How did you get the idea for "The Wind-Up Bird Chronicle"?
When I started to write, the idea was very small, just an image, not an idea actually. A man who is 30, cooking spaghetti in the kitchen, and the telephone rings -- that's it. It's so simple, but I had the feeling that something was happening there.
Are you always surprised by what happens in the story, almost as if you were reading it yourself, or do you know where it's going after a certain point?
I have no idea. I was enjoying myself writing, because I don't know what's going to happen when I take a ride around that corner. You don't know at all what you're going to find there. That can be thrilling when you read a book, especially when you're a kid and you're reading stories.

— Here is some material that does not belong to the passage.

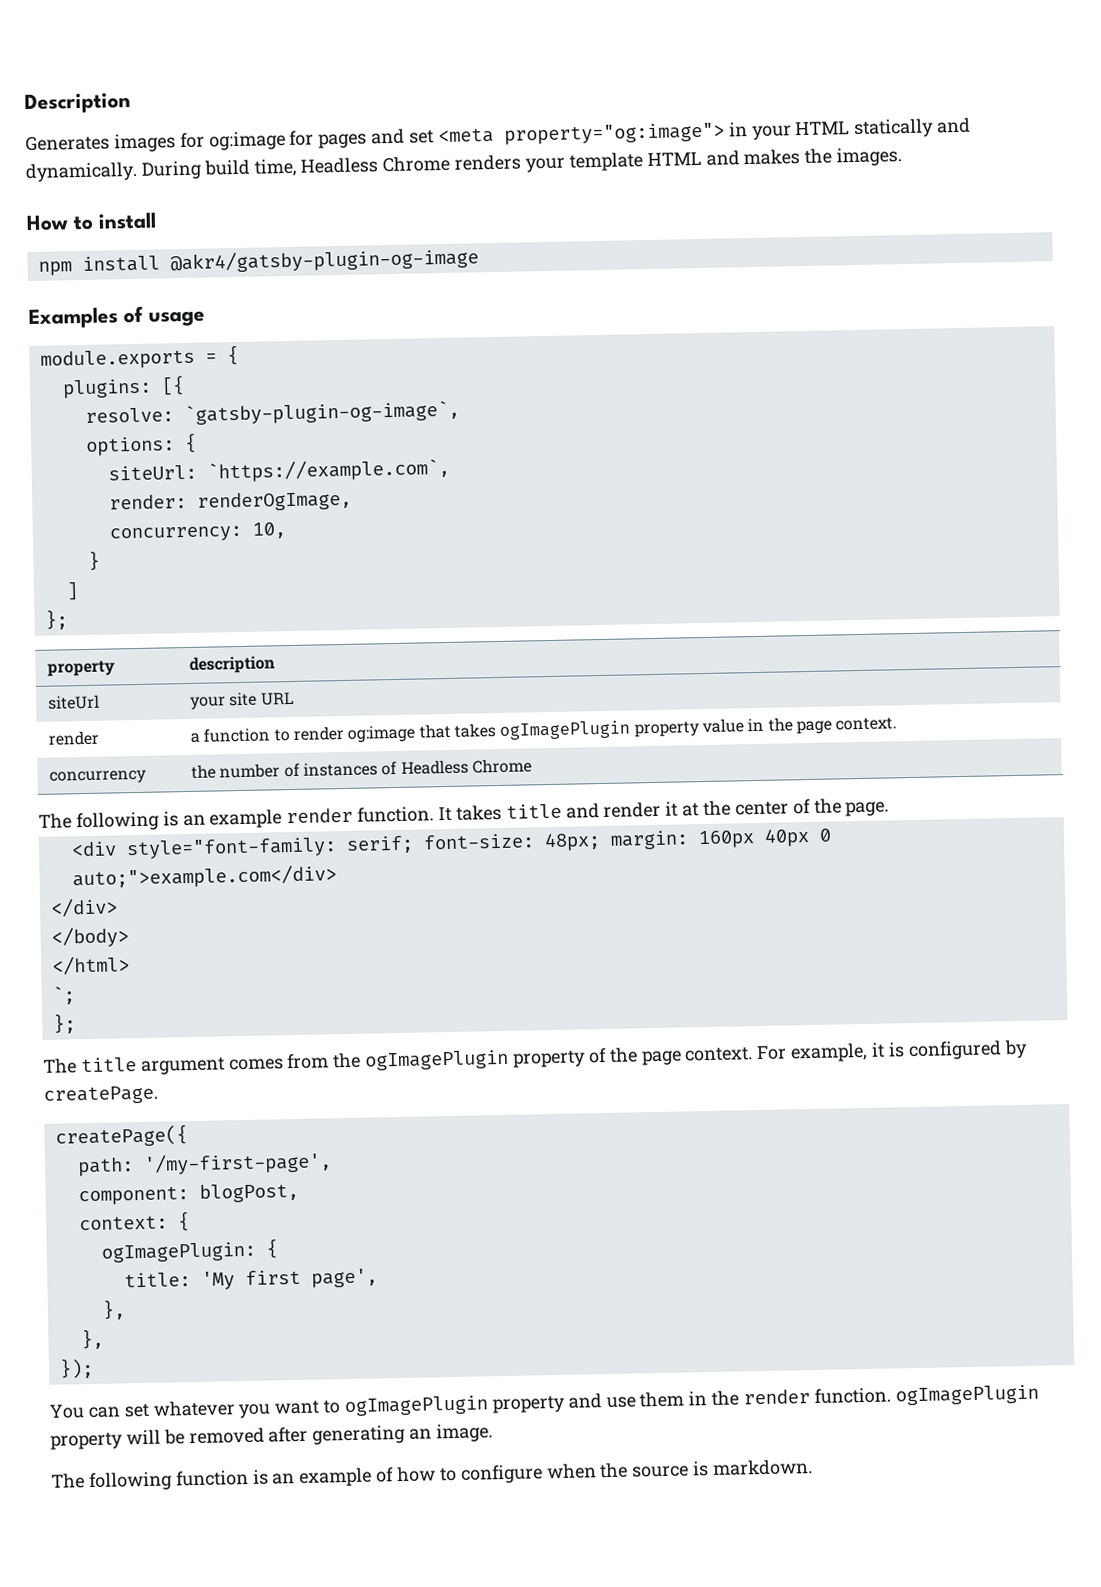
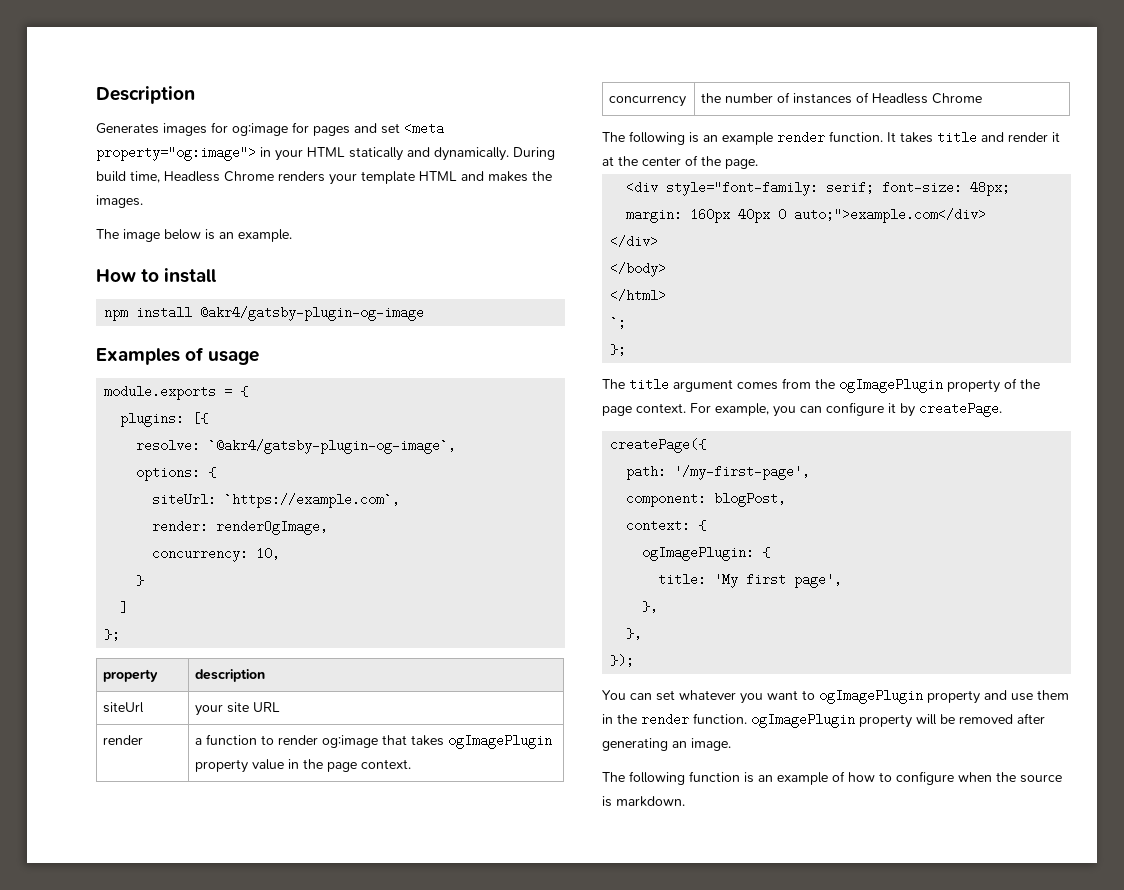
(903, 157) none -> [96,229,292,242] // The image below is an example.
[183,400,460,426] `gatsby-plugin-og-image`, -> [208,439,457,454] `@akr4/gatsby-plugin-og-image`,
[871,1040,1002,1061] it is configured -> [773,402,896,417] you can configure it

It's very exciting when you don't know what's going to happen next. The same thing happens to me when I'm writing. It's fun.

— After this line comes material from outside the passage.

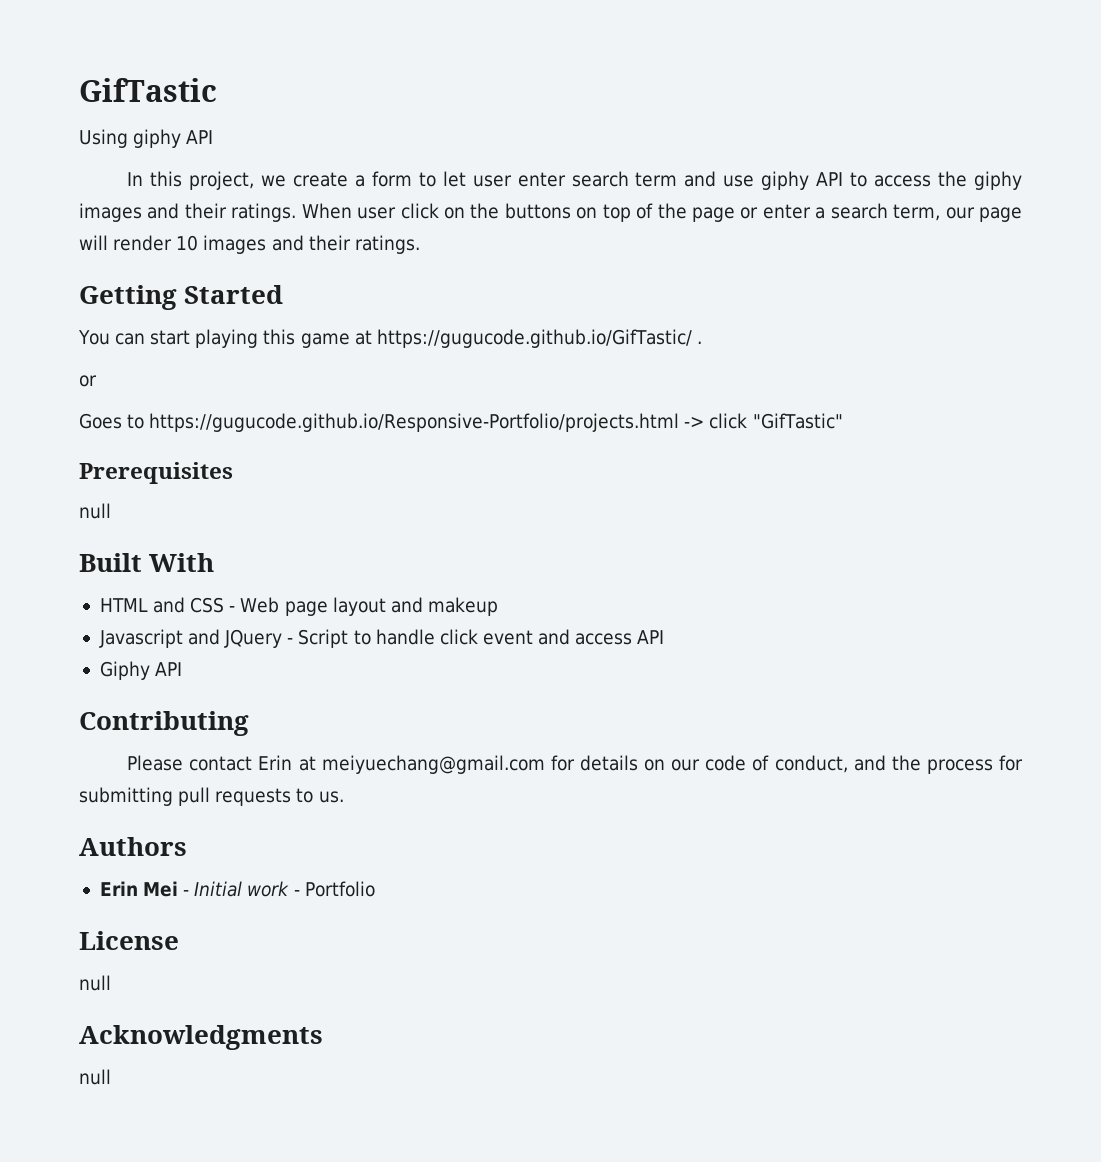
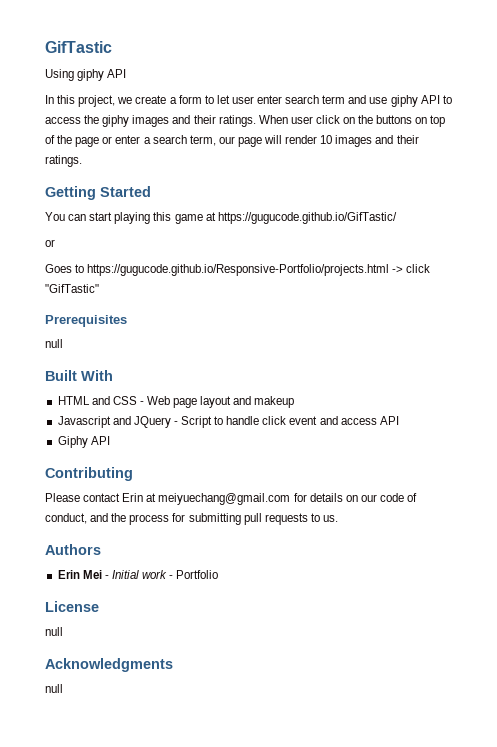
[696,341,702,344] . -> (397, 218) none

from an old Salon.com interview with Haruki Murakami
You say that imagination is very important in your works. Sometimes your novels are very realistic, and then sometimes they get very ... metaphysical.
I write weird stories. I don't know why I like weirdness so much. Myself, I'm a very realistic person. I don't trust anything New Age -- or reincarnation, dreams, Tarot, horoscopes. I don't trust anything like that at all. I wake up at 6 in the morning and go to bed at 10, jogging every day and swimming, eating healthy food. I'm very realistic. But when I write, I write weird. That's very strange. When I'm getting more and more serious, I'm getting more and more weird. When I want to write about the reality of society and the world, it gets weird. Many people ask me why, and I can't answer that. But I recognized when I was interviewing those 63 [sarin gas attack victims on the subway train in Tokyo in March 1995] ordinary people -- they were very straightforward, very simple, very ordinary, but their stories were sometimes very weird. That was interesting.